[Collection entries]
*** Block opens ***

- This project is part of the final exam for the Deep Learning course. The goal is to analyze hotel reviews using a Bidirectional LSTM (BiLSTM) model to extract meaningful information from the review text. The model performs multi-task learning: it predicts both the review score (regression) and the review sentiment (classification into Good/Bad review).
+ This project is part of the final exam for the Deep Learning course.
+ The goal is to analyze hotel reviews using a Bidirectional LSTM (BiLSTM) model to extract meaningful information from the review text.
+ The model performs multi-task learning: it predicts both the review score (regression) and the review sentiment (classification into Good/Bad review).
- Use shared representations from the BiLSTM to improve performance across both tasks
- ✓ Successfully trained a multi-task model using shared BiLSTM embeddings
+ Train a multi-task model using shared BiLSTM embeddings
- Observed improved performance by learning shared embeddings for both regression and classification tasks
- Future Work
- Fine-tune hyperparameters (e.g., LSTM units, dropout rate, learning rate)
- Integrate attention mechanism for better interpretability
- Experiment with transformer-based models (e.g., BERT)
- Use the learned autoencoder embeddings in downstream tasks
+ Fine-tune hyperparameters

*** Block closes ***
*** Block opens ***

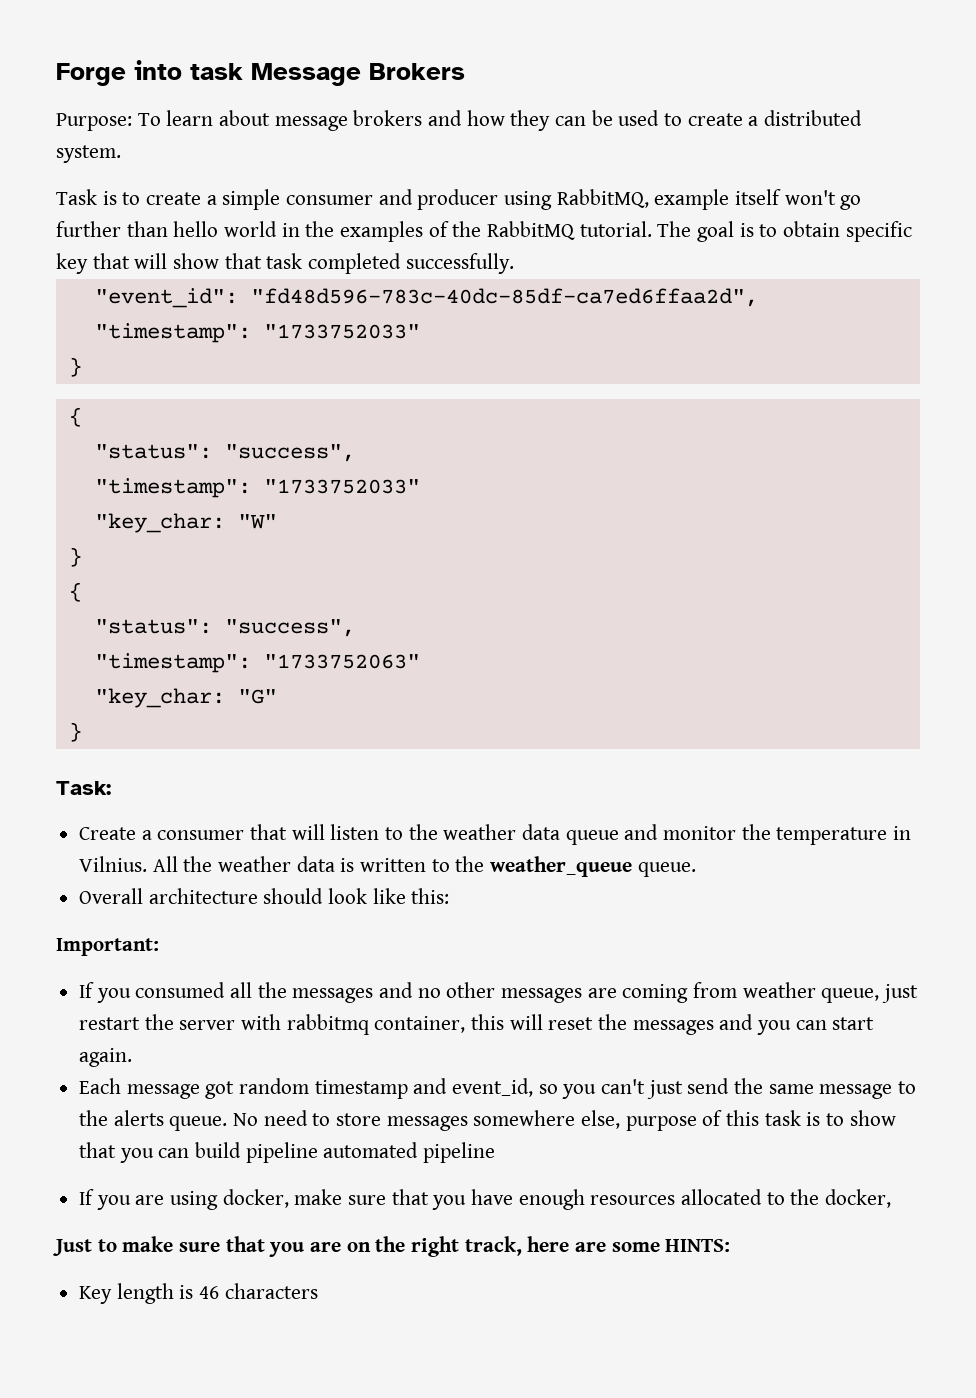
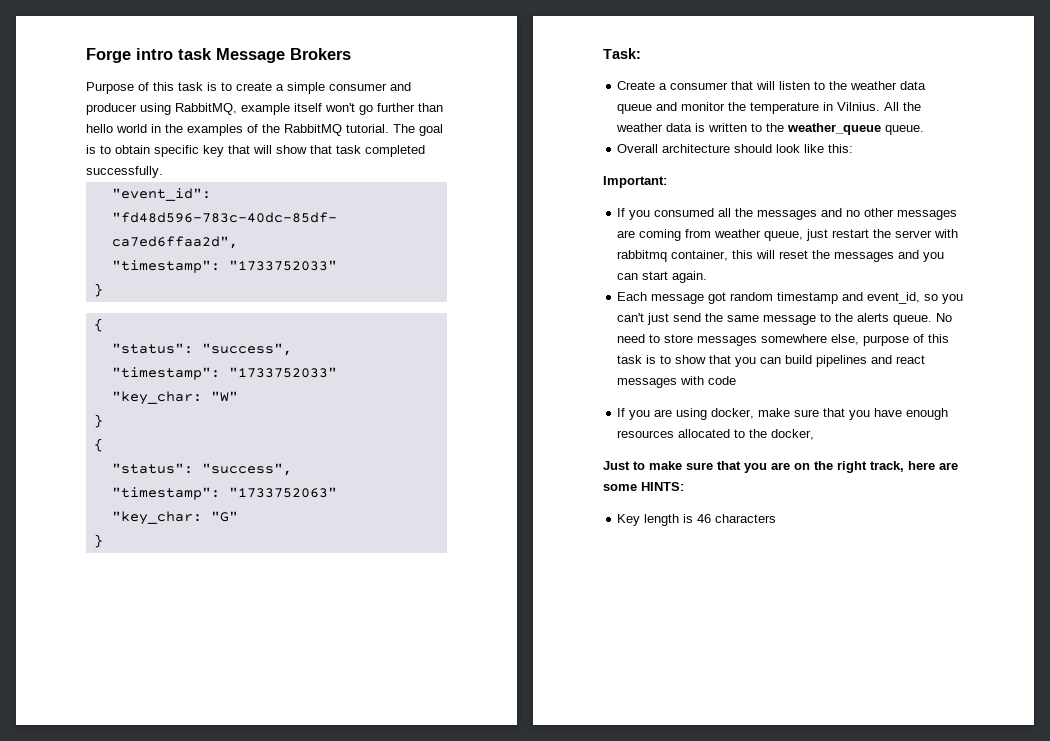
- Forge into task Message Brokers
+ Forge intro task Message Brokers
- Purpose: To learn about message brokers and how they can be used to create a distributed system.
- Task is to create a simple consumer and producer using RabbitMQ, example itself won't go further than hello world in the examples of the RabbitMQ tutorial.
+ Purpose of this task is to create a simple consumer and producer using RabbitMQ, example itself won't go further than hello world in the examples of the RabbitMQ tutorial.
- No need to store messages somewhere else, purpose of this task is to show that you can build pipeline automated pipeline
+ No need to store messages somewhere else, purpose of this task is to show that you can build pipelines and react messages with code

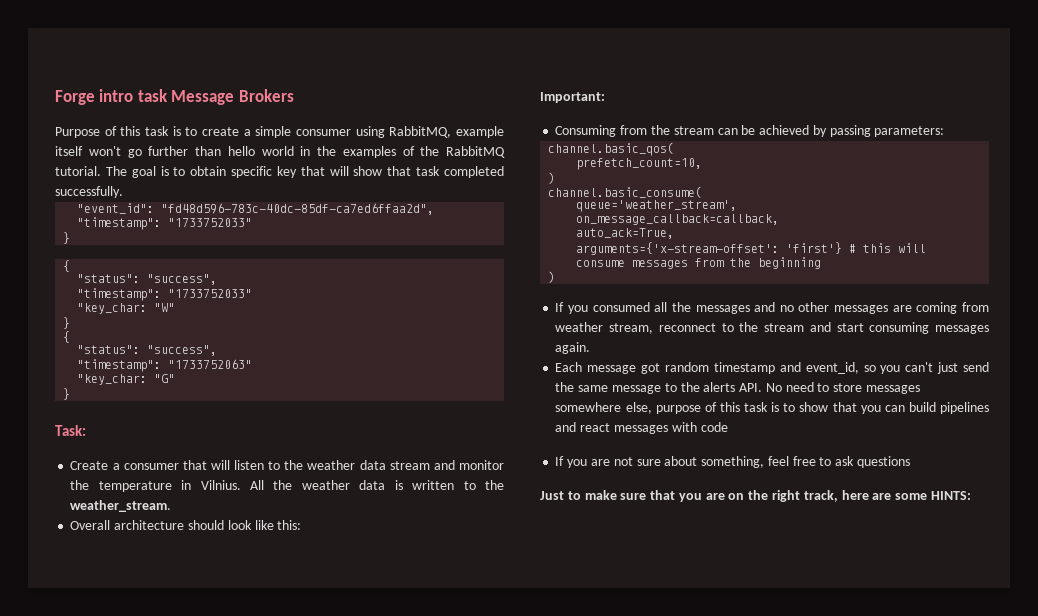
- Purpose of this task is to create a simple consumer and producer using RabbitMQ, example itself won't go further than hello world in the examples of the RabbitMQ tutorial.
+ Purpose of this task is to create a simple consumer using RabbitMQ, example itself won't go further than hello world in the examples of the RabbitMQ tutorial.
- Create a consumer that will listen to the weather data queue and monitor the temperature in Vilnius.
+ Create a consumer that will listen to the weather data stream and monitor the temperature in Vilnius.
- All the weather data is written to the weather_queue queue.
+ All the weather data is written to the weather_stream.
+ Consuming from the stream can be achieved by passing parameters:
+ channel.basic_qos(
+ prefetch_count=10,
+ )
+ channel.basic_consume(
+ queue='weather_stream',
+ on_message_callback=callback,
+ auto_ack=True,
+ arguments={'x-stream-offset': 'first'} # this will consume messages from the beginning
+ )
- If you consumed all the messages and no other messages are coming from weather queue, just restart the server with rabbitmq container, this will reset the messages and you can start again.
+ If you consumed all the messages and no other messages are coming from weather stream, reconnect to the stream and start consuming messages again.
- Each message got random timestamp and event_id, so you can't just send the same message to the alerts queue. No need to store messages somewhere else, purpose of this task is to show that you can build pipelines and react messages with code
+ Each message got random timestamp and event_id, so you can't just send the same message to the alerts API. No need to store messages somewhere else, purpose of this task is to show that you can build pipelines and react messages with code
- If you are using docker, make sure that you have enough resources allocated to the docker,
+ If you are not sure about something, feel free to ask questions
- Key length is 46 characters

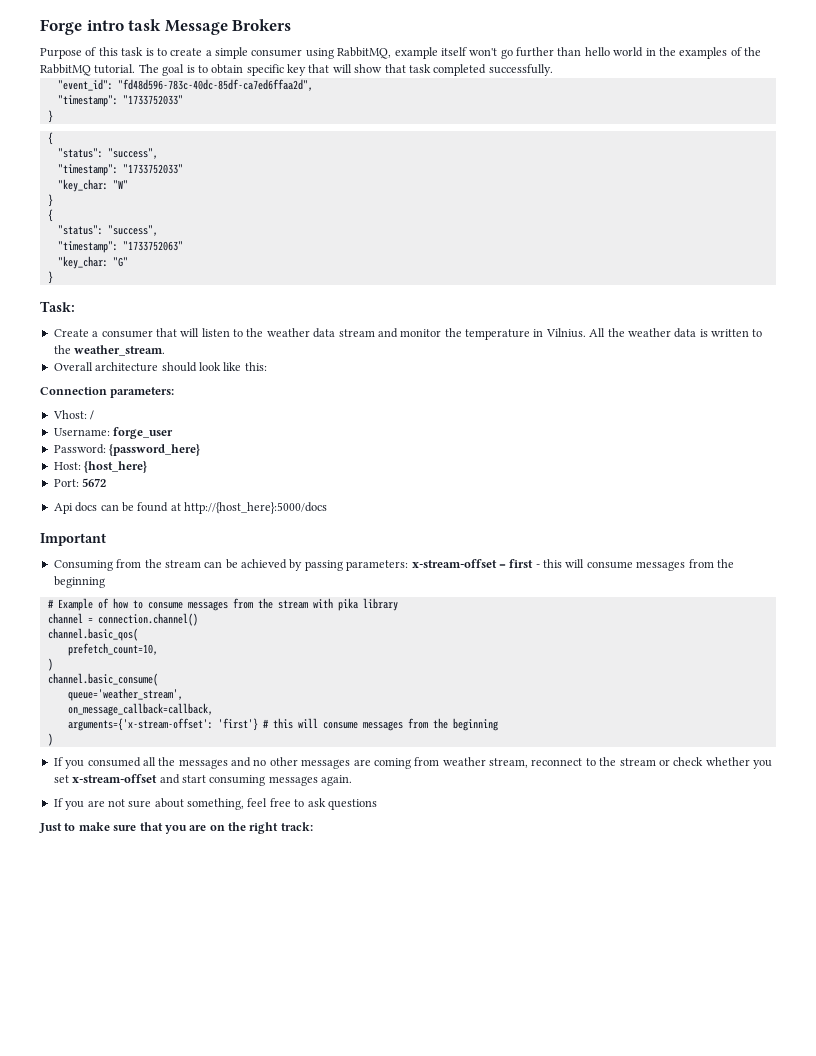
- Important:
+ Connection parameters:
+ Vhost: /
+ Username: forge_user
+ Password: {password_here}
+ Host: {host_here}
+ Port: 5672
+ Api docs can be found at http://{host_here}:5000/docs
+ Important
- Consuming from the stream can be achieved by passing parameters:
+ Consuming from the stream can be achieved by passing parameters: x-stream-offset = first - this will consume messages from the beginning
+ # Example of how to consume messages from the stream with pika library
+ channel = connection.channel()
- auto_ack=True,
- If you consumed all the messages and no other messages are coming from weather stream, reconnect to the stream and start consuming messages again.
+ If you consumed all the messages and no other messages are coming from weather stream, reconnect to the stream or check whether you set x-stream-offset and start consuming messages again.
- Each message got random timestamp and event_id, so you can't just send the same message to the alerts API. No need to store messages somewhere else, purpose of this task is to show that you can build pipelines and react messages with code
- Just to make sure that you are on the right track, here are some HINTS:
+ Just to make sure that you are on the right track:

*** Block closes ***
*** Block opens ***

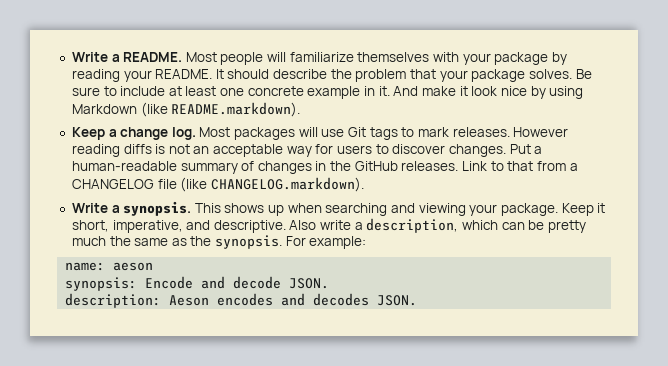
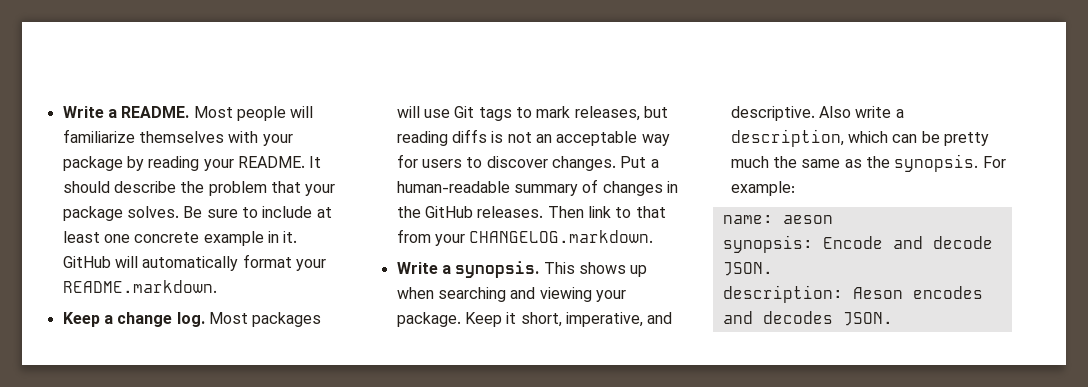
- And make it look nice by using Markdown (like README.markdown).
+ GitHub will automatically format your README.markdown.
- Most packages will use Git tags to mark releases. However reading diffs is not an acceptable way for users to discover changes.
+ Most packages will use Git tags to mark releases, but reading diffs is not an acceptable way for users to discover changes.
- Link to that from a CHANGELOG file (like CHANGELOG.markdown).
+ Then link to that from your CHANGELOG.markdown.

*** Block closes ***

Print the lines above from the one with "- ✓ Successfully" through the one with "- Experiment with", both included, exactly as written and nothing more.

- ✓ Successfully trained a multi-task model using shared BiLSTM embeddings
+ Train a multi-task model using shared BiLSTM embeddings
- Observed improved performance by learning shared embeddings for both regression and classification tasks
- Future Work
- Fine-tune hyperparameters (e.g., LSTM units, dropout rate, learning rate)
- Integrate attention mechanism for better interpretability
- Experiment with transformer-based models (e.g., BERT)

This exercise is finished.